Dealing with a Warped Gold Dollar

I am working on a Gold dollar 66 and have removed the heal stabilizers and re shaped the toe a bit. The problem is the spine is not exactly straight, that is if I put it on a stone it will contact the spine at the toe and the heal on one side and if I flip it over it rocks. The warp is fairly small, I am guessing about 0.005 inch of daylight when I put a straight edge to the concave side.

I see two options, one is to lap it flat. The concave side will be easy, but the convex side may give me some challenges. I would start on the concave side, trying to keep the wear at the toe and heal even until I am contacting along the entire spine. When I work the other side, I can measure the thickness of the spine at the toe and heal and try to work it so they come out the same thickness. Keeping the spine from rocking will be the most difficult part.

The other option would be to try and bend it straight. I saw a technique using 3 sections of drill rod and a vise to straighten warped razors.

I like the lapping option because as Slash has pointed out, GD66s are a bit thick in the spine and can use some thinning. The difficult part will be the convex side. I also do not know if the warp will affect the cutting edge any.
The bending method has merit as even if I end up lapping the spine thinner, I will not have to deal with one side rocking and would probably address any possible issues at the cutting edge. The biggest risk is that I may end up with razor pieces.

What advice can I get from those with experience?
 
For $3, I'd say trash it and get another one. However I am also interested in this as I've had to deal with more than a few warped razors lately and realized that it can be quite a pain to hone in some cases. The problem being that if its warped enough, it will pretty much always end up having a frown if you hone it normally until all of the edge touches.

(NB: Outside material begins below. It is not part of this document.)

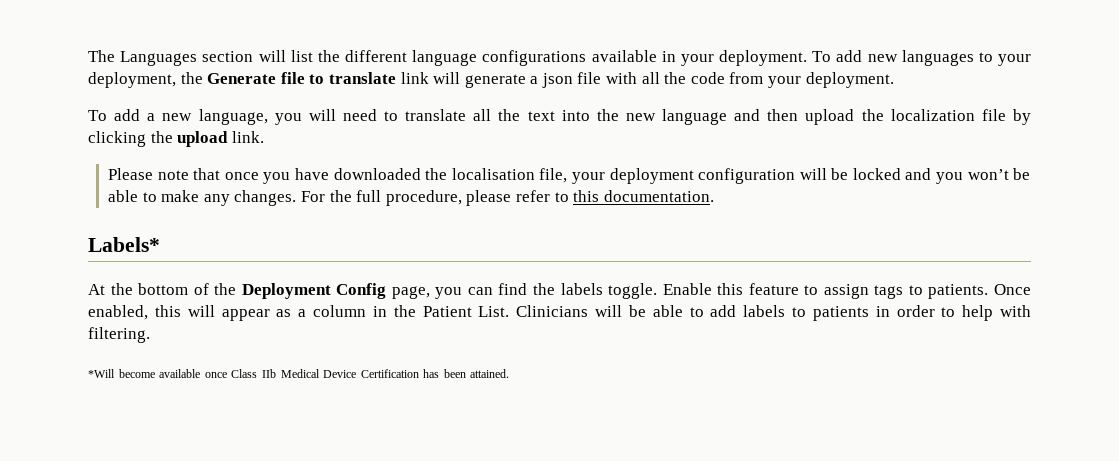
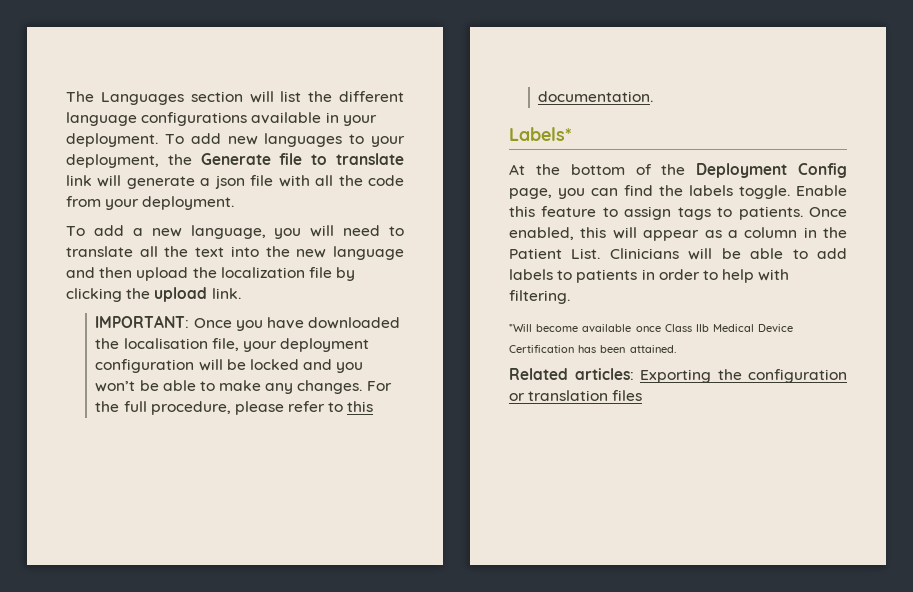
[108,168,259,180] Please note that once -> [95,315,232,328] IMPORTANT: Once
(510, 373) none -> [509,368,847,383] [509,390,643,401] // Related articles: Exporting the configuration or translation files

The only way I've found is to hone it rocking on one side, and trail it on the edge of the stone on the other side...
 
Last edited:
I have an imperial razor co 6/8 that is warped similarly. I use lapping film on a marble edge tile. On each grit I first hone it flat, which gets it sharp at the toe and heel--on the side that rocks I hone with the heel end flat for some of the laps and with the toe end flat on the rest of the laps. Then I slide the film onto the curved part of the tile and do x-stroke half laps on each side for about 3 times as many laps as it took for the toe/heel ends. I had tried it with roughly the same number of laps but there is so little of the blade in contact that it takes a lot more laps to get the same amount of steel removed. Once I got through 12,5,3,1, and 1 micron with paper, it was the first blade I ever got to cut on the hht-- 3 to 4 on the whole blade. Shaves great too. I call this "thinking outside the rocks". I didn't like the idea of lapping film to hone straight razors until I tried it.
 
This is an easy fix in three steps..

Step 1. Remove trash can lid
Step 2. Insert Gold Dollar
Step 3. Replace lid

Done!!
 
I appreciate the suggesting and opinions, and I get dealing with a troublesome $6 razor does not make sense financially, but starting out with a GD means that you are going to have to work around / fix shortcomings. I will have to measure the warp but it is small, I estimate that the gap is the thickness of a sheet of paper (0.005 inches).

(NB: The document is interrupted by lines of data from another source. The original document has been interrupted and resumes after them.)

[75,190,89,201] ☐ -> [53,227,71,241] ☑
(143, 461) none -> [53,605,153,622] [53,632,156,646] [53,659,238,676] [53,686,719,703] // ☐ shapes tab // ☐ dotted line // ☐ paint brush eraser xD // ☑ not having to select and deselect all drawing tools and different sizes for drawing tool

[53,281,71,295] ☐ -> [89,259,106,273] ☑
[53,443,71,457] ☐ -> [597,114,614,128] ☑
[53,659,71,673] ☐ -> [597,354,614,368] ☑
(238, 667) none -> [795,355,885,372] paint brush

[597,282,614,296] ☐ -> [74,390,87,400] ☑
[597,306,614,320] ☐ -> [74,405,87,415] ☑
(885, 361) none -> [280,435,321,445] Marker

It may go in the trash without ever cutting a hair, but I would like to try fixing it, even if it ends up cracking in a vice, I will have learned if you can get away with bending one or not, either that or $6 worth of amusement.
 
I would definitely go with the lapping method, with the addition that, when lapping the concave side, I would keep in mind staying parallel to the blade edge. In other words you may not be taking the same amount off of the heel and toe. Once the concave side is flat, I don't think you will have trouble with the convex side, just go slow and keep measuring.

I would surely do this over the trashing it idea, if you didn't want to solve problems you would have bought a shave ready razor. 5 thousandths is not going to take much work at all IMO.
 
I took a closer look at the blade and worked on measuring the gap on the concave side. I could not remember which side was concave and which was convex so I laid it down on a cast iron band saw table and tried to determine which side rocked. Neither rocked….

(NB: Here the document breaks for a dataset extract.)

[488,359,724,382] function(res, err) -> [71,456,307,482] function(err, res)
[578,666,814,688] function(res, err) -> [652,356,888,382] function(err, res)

So I laid it against an engineering square so that I could hold it up to the light to see which side had the gap and…. This time both sides had a gap in the middle…. Calipers confirmed that the spine near the toe and heal is about 0.004” thicker than the spine at the middle of the blade. I went back to the cast iron table top and measured the gap on one side to be around 0.002 (by using feeler gauges). So the spine is not warped, as close as I can measure, but it does have a bit of a dogbone shape, which should be easy enough to flatten.

I suppose I initially saw what I expected to see, I noticed the convex shape on one side of the blade and expected to see a concave on the other. Looking a bit more critically indicates a totally different situation.

I am thinking that a blade like this could pose a real exercise in frustration if one tried to home it on a narrow stone, like a 30mm wide coticule without first flattening the spine. As it is, my sandpaper, film and marble tile are wider than the length of the blade, so it should lap out without undue difficulties.